** Opening RECORDS FOR PROCESSING block **
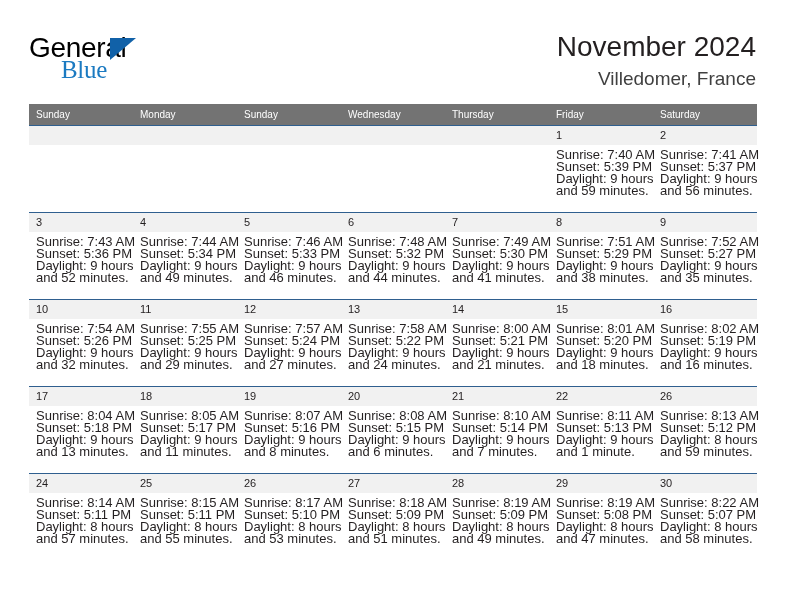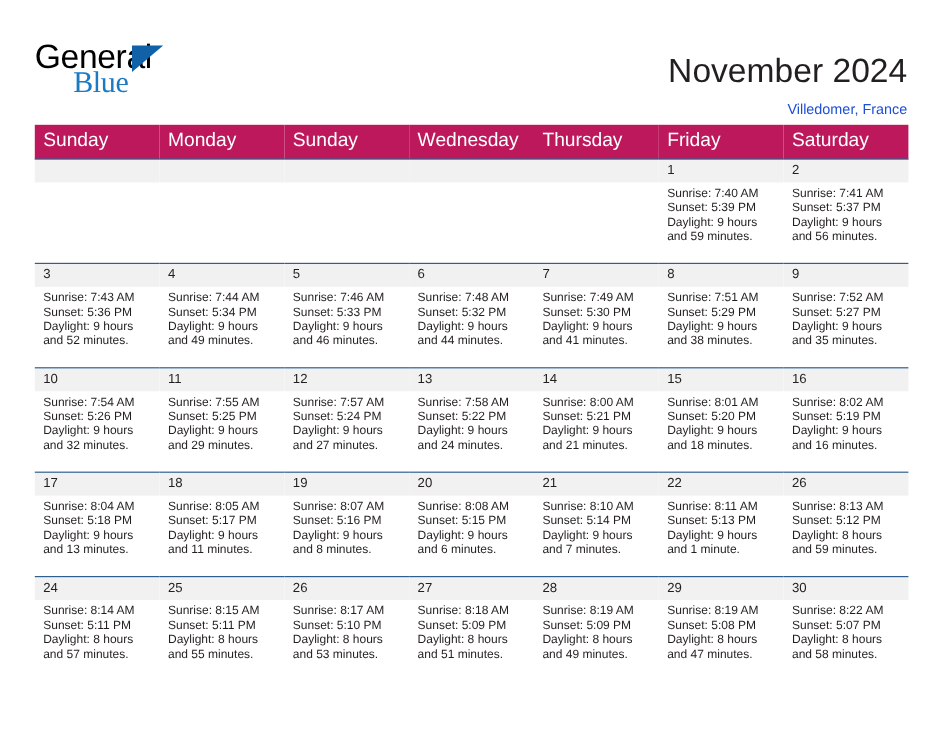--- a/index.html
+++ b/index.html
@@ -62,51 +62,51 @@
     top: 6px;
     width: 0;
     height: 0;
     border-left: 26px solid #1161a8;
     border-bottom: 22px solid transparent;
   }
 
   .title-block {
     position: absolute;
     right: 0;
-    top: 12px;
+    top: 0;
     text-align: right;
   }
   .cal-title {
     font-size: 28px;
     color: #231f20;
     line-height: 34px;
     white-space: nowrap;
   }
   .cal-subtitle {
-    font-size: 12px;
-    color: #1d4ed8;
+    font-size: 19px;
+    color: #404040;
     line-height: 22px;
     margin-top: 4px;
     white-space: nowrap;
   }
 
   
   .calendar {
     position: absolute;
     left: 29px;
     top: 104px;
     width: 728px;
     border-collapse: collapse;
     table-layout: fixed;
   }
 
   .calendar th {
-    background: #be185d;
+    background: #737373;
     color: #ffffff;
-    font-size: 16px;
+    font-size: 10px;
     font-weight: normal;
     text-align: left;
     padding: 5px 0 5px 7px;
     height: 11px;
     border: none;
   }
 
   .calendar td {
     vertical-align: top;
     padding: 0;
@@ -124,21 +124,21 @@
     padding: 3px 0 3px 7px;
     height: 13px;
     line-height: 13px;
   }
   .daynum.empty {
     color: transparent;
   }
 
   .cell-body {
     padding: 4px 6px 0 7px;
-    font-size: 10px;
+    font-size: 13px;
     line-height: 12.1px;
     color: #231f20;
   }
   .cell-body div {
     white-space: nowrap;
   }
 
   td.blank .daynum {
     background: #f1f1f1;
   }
** Closing RECORDS FOR PROCESSING block **
### WHAT THIS TASK INVOLVES
Do not include images; quote all of the entries above exactly.

### YOUR RESPONSE
--- a/index.html
+++ b/index.html
@@ -62,51 +62,51 @@
     top: 6px;
     width: 0;
     height: 0;
     border-left: 26px solid #1161a8;
     border-bottom: 22px solid transparent;
   }
 
   .title-block {
     position: absolute;
     right: 0;
-    top: 12px;
+    top: 0;
     text-align: right;
   }
   .cal-title {
     font-size: 28px;
     color: #231f20;
     line-height: 34px;
     white-space: nowrap;
   }
   .cal-subtitle {
-    font-size: 12px;
-    color: #1d4ed8;
+    font-size: 19px;
+    color: #404040;
     line-height: 22px;
     margin-top: 4px;
     white-space: nowrap;
   }
 
   
   .calendar {
     position: absolute;
     left: 29px;
     top: 104px;
     width: 728px;
     border-collapse: collapse;
     table-layout: fixed;
   }
 
   .calendar th {
-    background: #be185d;
+    background: #737373;
     color: #ffffff;
-    font-size: 16px;
+    font-size: 10px;
     font-weight: normal;
     text-align: left;
     padding: 5px 0 5px 7px;
     height: 11px;
     border: none;
   }
 
   .calendar td {
     vertical-align: top;
     padding: 0;
@@ -124,21 +124,21 @@
     padding: 3px 0 3px 7px;
     height: 13px;
     line-height: 13px;
   }
   .daynum.empty {
     color: transparent;
   }
 
   .cell-body {
     padding: 4px 6px 0 7px;
-    font-size: 10px;
+    font-size: 13px;
     line-height: 12.1px;
     color: #231f20;
   }
   .cell-body div {
     white-space: nowrap;
   }
 
   td.blank .daynum {
     background: #f1f1f1;
   }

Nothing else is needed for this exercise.